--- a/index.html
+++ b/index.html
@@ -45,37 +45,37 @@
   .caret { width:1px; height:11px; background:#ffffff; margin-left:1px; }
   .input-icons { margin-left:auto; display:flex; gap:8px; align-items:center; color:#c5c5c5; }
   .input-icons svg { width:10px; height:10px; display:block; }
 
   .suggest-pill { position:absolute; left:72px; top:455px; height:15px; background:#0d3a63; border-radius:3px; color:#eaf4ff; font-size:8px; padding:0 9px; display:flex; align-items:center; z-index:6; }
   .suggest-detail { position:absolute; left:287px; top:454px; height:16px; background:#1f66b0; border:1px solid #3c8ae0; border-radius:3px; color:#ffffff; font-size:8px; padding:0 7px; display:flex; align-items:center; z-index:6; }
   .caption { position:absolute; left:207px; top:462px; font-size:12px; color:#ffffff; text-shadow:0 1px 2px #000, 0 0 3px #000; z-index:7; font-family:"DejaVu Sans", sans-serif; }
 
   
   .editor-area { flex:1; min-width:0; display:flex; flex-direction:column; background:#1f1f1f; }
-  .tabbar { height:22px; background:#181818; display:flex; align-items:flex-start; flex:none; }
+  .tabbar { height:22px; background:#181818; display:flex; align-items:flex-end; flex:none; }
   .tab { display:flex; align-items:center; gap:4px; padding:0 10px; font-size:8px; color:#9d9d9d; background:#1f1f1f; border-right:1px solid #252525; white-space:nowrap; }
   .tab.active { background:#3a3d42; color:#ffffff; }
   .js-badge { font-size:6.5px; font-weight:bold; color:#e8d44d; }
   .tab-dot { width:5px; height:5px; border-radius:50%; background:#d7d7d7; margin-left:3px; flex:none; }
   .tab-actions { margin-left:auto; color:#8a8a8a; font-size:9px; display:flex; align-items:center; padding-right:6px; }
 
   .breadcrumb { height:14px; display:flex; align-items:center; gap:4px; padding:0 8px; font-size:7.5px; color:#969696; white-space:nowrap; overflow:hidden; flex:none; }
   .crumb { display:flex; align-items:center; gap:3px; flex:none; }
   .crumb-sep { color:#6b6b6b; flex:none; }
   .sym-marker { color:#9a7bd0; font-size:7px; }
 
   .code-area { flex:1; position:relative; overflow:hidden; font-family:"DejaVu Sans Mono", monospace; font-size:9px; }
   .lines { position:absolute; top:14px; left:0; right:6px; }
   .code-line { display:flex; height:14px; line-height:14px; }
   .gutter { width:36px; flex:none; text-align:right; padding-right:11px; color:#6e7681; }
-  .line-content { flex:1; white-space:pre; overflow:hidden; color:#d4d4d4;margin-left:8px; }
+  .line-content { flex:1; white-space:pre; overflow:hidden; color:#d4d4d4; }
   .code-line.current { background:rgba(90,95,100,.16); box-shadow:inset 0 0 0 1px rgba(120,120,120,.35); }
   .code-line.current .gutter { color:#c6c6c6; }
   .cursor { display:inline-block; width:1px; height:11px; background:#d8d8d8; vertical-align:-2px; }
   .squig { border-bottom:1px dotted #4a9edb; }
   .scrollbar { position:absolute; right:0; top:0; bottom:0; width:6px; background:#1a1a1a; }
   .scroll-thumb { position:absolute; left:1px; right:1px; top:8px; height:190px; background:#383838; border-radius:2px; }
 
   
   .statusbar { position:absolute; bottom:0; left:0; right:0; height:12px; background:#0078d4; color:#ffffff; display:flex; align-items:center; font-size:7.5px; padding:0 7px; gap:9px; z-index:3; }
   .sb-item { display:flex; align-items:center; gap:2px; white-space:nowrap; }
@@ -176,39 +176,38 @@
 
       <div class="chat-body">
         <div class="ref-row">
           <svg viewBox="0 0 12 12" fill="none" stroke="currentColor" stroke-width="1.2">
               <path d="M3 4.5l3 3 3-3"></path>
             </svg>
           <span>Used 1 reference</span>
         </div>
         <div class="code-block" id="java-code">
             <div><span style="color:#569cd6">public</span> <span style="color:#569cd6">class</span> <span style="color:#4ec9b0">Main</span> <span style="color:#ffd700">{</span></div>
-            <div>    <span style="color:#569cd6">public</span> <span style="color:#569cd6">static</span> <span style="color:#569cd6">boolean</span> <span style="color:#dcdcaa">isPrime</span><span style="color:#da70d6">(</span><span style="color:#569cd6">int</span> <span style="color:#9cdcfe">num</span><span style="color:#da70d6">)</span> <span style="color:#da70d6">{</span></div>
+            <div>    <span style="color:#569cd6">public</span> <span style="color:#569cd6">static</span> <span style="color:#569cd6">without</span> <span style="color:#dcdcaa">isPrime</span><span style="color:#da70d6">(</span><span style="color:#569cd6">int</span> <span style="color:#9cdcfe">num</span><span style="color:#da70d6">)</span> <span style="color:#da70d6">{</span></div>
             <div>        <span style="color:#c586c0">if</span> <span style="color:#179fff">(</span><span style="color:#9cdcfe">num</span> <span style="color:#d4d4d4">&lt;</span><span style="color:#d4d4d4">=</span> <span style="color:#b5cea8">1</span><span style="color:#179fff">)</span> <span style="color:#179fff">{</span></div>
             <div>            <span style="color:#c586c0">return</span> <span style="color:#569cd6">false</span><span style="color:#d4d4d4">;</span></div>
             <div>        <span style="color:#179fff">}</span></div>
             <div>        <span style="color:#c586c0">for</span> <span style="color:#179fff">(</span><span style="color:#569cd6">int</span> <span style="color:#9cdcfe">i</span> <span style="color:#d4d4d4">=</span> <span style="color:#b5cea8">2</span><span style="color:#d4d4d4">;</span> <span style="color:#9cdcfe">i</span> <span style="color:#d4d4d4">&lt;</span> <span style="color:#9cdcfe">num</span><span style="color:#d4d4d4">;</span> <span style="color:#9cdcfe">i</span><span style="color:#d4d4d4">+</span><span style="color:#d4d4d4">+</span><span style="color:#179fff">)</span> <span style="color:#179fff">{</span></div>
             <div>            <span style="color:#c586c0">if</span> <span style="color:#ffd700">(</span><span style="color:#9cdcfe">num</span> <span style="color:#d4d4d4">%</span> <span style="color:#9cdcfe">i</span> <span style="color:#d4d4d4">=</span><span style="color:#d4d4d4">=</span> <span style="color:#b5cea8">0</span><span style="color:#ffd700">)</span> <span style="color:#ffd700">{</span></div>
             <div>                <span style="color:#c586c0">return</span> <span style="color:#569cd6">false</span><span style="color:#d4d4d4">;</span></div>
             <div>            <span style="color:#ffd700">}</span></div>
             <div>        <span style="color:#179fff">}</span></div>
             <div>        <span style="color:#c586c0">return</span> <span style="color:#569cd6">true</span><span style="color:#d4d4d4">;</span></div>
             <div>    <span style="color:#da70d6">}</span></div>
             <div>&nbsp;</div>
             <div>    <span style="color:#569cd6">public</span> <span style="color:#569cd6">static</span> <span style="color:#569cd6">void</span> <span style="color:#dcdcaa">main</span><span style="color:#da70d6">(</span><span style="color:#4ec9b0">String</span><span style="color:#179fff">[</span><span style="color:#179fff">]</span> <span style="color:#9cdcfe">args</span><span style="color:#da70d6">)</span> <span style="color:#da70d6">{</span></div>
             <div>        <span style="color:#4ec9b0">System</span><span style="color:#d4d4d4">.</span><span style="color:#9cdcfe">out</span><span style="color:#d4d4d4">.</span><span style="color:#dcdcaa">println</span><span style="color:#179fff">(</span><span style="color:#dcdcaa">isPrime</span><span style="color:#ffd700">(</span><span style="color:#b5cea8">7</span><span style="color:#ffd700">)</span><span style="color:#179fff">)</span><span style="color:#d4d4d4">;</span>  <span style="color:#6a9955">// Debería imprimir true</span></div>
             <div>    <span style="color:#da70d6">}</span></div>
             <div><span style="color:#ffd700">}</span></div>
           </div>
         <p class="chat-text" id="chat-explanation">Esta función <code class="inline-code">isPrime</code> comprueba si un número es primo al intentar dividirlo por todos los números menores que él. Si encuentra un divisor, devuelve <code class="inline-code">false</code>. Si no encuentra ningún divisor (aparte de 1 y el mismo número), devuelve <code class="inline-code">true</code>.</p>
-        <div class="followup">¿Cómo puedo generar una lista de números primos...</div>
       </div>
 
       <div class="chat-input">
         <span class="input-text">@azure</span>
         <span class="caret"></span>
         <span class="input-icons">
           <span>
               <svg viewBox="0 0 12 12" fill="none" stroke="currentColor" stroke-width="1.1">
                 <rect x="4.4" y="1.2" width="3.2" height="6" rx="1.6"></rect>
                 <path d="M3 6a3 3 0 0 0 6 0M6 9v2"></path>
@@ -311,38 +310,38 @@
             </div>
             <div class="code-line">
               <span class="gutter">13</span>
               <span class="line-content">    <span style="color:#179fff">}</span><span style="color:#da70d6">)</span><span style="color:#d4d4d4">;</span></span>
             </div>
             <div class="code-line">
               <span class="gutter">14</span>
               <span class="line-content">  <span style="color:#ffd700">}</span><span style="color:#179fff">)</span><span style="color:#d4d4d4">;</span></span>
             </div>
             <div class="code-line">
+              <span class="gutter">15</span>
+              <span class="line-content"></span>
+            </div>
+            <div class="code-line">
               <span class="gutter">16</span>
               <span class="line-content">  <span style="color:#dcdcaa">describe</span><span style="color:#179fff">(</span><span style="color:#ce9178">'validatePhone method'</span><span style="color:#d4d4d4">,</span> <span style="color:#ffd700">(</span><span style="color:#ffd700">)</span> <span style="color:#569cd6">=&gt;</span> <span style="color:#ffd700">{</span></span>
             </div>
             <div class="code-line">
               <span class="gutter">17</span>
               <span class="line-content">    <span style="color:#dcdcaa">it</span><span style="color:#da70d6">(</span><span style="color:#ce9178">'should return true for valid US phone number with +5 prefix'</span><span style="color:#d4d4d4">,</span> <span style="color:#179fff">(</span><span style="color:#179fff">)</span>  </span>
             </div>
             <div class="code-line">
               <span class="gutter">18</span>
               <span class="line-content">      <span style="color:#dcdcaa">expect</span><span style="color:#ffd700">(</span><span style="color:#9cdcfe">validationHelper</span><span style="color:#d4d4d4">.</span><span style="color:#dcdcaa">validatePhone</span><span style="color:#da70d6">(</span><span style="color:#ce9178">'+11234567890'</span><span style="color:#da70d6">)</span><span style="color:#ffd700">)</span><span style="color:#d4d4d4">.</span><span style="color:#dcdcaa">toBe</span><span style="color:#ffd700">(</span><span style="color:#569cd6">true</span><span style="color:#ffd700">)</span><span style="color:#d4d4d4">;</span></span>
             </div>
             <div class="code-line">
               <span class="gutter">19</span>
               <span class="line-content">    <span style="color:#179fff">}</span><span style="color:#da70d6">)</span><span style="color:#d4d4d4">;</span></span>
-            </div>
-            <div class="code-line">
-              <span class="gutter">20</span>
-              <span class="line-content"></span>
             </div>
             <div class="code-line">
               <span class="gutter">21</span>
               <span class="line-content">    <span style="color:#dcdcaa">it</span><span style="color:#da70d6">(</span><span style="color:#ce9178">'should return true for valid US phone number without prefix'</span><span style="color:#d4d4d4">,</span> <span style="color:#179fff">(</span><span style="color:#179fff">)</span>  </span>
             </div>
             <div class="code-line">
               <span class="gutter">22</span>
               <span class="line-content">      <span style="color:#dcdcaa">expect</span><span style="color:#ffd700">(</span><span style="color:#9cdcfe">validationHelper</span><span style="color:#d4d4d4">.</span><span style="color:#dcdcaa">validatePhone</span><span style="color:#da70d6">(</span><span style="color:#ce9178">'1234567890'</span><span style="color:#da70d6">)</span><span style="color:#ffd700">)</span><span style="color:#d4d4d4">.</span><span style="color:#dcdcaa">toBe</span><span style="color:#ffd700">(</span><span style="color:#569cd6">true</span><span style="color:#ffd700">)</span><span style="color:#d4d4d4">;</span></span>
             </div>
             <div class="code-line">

==

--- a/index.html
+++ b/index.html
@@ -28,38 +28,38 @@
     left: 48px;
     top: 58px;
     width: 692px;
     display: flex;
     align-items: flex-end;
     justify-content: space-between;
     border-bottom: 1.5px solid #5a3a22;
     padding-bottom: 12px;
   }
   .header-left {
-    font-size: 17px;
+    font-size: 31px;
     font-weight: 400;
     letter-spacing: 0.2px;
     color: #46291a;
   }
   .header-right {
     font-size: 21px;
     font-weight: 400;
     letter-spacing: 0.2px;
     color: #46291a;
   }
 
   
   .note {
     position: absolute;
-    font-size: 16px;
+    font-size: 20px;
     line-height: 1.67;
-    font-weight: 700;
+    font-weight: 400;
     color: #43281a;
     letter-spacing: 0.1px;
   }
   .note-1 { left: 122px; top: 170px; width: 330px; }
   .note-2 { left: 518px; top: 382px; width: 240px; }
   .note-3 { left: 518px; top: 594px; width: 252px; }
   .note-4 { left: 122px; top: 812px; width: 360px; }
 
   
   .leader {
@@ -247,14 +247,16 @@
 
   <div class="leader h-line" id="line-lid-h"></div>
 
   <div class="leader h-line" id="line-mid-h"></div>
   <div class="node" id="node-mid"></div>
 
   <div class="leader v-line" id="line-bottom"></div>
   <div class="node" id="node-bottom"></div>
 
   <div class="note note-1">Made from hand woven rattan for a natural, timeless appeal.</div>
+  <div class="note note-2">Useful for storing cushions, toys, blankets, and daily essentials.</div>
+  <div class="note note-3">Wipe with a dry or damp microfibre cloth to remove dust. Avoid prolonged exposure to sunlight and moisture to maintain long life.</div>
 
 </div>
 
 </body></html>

---

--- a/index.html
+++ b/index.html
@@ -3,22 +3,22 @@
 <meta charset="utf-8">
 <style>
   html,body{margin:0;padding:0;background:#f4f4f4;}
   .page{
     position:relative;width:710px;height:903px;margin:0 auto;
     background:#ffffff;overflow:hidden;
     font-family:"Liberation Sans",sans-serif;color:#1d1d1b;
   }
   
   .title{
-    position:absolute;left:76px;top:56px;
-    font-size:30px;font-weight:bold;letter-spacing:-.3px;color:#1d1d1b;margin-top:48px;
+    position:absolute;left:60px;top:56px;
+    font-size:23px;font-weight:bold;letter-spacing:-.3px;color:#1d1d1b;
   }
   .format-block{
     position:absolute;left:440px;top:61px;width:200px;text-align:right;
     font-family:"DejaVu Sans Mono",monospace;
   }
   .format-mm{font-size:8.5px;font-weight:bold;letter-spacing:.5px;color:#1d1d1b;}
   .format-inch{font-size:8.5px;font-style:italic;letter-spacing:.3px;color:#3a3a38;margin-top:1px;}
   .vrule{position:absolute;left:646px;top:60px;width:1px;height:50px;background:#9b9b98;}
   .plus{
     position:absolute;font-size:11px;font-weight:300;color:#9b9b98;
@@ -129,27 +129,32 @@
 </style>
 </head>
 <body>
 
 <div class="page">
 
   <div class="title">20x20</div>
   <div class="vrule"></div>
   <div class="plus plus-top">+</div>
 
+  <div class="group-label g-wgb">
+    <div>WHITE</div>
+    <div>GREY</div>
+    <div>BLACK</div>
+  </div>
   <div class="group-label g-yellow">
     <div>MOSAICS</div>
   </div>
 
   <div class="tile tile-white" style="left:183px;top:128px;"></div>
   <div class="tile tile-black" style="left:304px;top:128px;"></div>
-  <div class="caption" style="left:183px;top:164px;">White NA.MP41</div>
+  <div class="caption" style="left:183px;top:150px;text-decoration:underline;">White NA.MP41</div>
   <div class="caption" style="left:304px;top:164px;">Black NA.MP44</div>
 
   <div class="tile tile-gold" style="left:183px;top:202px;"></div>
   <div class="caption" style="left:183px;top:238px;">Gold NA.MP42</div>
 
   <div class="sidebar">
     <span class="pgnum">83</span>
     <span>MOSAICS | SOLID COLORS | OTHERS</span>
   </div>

TASK ITEM: Look through the entries above; copy each line where the string "group" appears.

EXERCISE RESULT:
+  <div class="group-label g-wgb">
   <div class="group-label g-yellow">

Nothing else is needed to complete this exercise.